Putting the Disabled to Work

A county program links public benefits and private jobs.
by | December 2004

The name says it all: "You Can Work." It's San Diego County's effort to help the many disabled people in the county who think they can't take a job without losing important medical benefits.

Even though the state offers the "Medi-Cal Working Disabled Program," which allows disabled individuals to work and earn up to $47,000 without putting their disability medical insurance at risk, the program was "virtually unused throughout the state, let alone San Diego County," says Jonah Weinberg, a spokesman for the county's Health and Human Services Agency. In addition, a federal program, "Ticket to Work," which also offers employment assistance to the disabled, was underutilized.
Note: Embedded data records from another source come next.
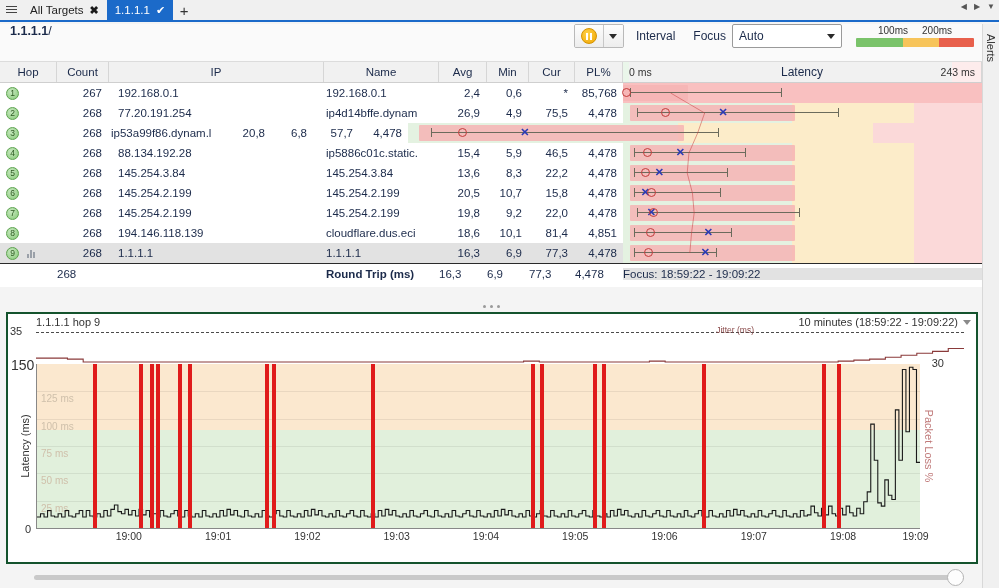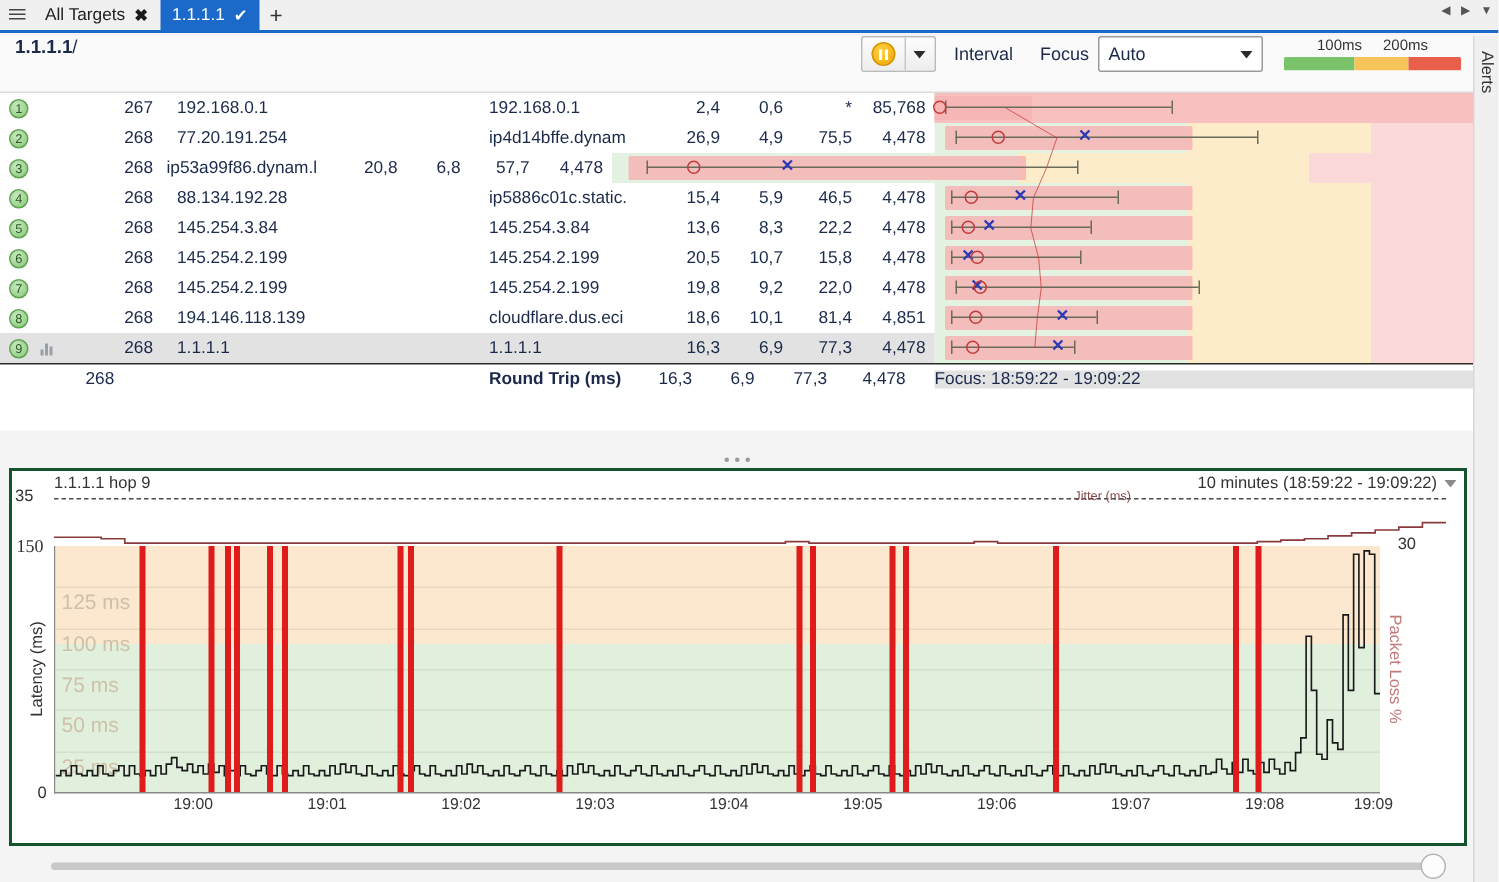--- a/index.html
+++ b/index.html
@@ -170,22 +170,22 @@
   .jitter .dash { position:absolute; left:0; right:0; top:2px;
      border-top:1px dashed #4a4a4a; }
   .jitter .lbl { position:absolute; right:210px; top:-5px; font-size:8.5px;
      color:#8a4a4a; }
 
   .main-chart { position:relative; margin-left:28px; margin-right:56px;
      height:165px; border-left:1px solid #888; border-bottom:1px solid #888; }
   .mc-bg { position:absolute; inset:0;
      background:linear-gradient(180deg,#fbe8cf 0 40%,#e1f0dc 40% 100%); }
   .gridline { position:absolute; left:0; right:0; height:1px; background:rgba(0,0,0,.07); }
-  .gridtxt { position:absolute; left:4px; font-size:14px; color:#cfc0ab; }
-  .y150 { position:absolute; left:-26px; top:-7px; font-size:12px; color:#333;font-family:Liberation Serif, serif; }
+  .gridtxt { position:absolute; left:4px; font-size:10px; color:#cfc0ab; }
+  .y150 { position:absolute; left:-26px; top:-7px; font-size:14px; color:#333; }
   .y0 { position:absolute; left:-12px; bottom:-7px; font-size:11px; color:#333; }
   .y30r { position:absolute; right:-24px; top:-7px; font-size:11px; color:#333; }
   .ylabel { position:absolute; left:-44px; top:50%; transform:translateY(-50%) rotate(-90deg);
      font-size:11px; color:#333; white-space:nowrap; }
   .plabel { position:absolute; right:-46px; top:50%;
      transform:translateY(-50%) rotate(90deg);
      font-size:11px; color:#c07a7a; white-space:nowrap; }
   .lossbar { position:absolute; top:0; bottom:0; width:4px; background:#e01b1b; }
   .xaxis { position:relative; margin-left:28px; margin-right:56px; height:16px; }
   .xtick { position:absolute; top:1px; font-size:10.5px; color:#333;
@@ -260,20 +260,37 @@
         </div>
       </div>
     </div>
   </div>
 
   <div class="alerts-rail">
     <span>Alerts</span>
   </div>
 
   <div class="table">
+    <div class="thead">
+      <div class="c-hop">Hop</div>
+      <div class="c-count">Count</div>
+      <div class="c-ip">IP</div>
+      <div class="c-name">Name</div>
+      <div class="c-avg">Avg</div>
+      <div class="c-min">Min</div>
+      <div class="c-cur">Cur</div>
+      <div class="c-pl">PL%</div>
+      <div class="c-lat">
+        <div class="lat-head">
+          <span class="t0">0 ms</span>
+          <span class="tc">Latency</span>
+          <span class="t1">243 ms</span>
+        </div>
+      </div>
+    </div>
     <div class="rows" id="rows-container" style="position: relative;">
         <div class="row">
           <div class="cell-hop">
             <span class="hopbadge">1</span>
           </div>
           <div class="cell-count">267</div>
           <div class="cell-ip">192.168.0.1</div>
           <div class="cell-name">192.168.0.1</div>
           <div class="cell-avg">2,4</div>
           <div class="cell-min">0,6</div>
"You Can Work" is changing that by training county and private service providers who work with people with disabilities. The providers learn about new services and benefits available at both the state and federal level, and how those benefits interact with private health insurance.

Before "You Can Work" went into effect in 2003, only 103 of the nearly 70,000 county residents receiving federal disability insurance had enrolled in the state program. A year after the training started, that had increased by one-third. "We're not talking throngs, but it's a huge percentage increase," Weinberg says.

Several other California counties plan to replicate the program. Los Angeles has already held training for 300 service providers.

The training not only will help the disabled financially but mentally and emotionally as well. "If you become disabled, you feel there's nothing you can do without putting in jeopardy your own stability," says Weinberg. "That's a big problem."